__ASSIGNMENT__. Return the count of lines in the following records that include "position", and nothing more.

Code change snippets
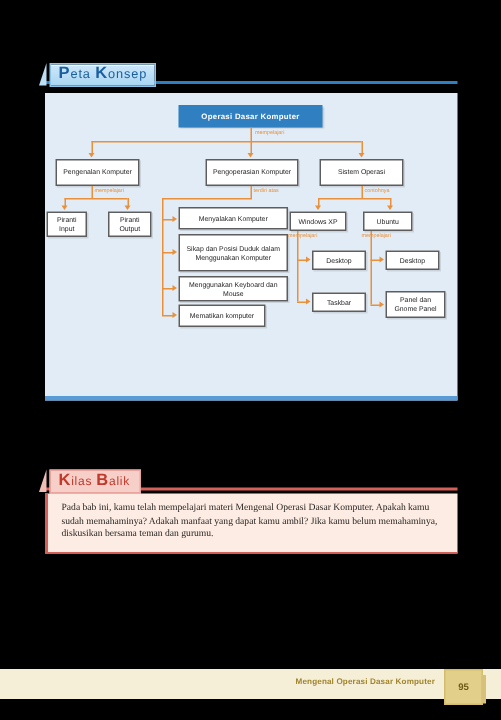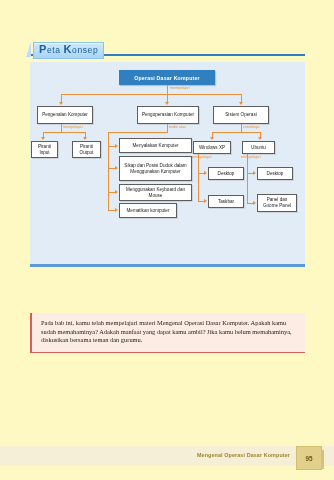--- a/index.html
+++ b/index.html
@@ -10,7 +10,7 @@
     overflow:hidden;
     position:relative;
   }
-  .page{position:absolute;inset:0;background:#fef9c3;}
+  .page{position:absolute;inset:0;background:#000000;}
 
   
   .petakonsep-sec{position:absolute;left:30px;top:42px;width:275px;}

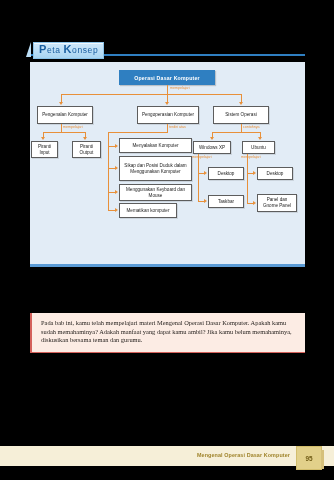--- a/index.html
+++ b/index.html
@@ -177,6 +177,11 @@
   </div>
 
   <div class="kilas-sec">
+    <div class="k-head">
+      <div class="k-rule"></div>
+      <div class="k-slash"></div>
+      <div class="k-tab"><span class="cap">K</span><span>ilas </span><span class="cap">B</span><span>alik</span></div>
+    </div>
     <div class="k-body">
       <p>Pada bab ini, kamu telah mempelajari materi Mengenal Operasi Dasar Komputer. Apakah kamu sudah memahaminya? Adakah manfaat yang dapat kamu ambil? Jika kamu belum memahaminya, diskusikan bersama teman dan gurumu.</p>
     </div>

__EXERCISE RESULT__. 4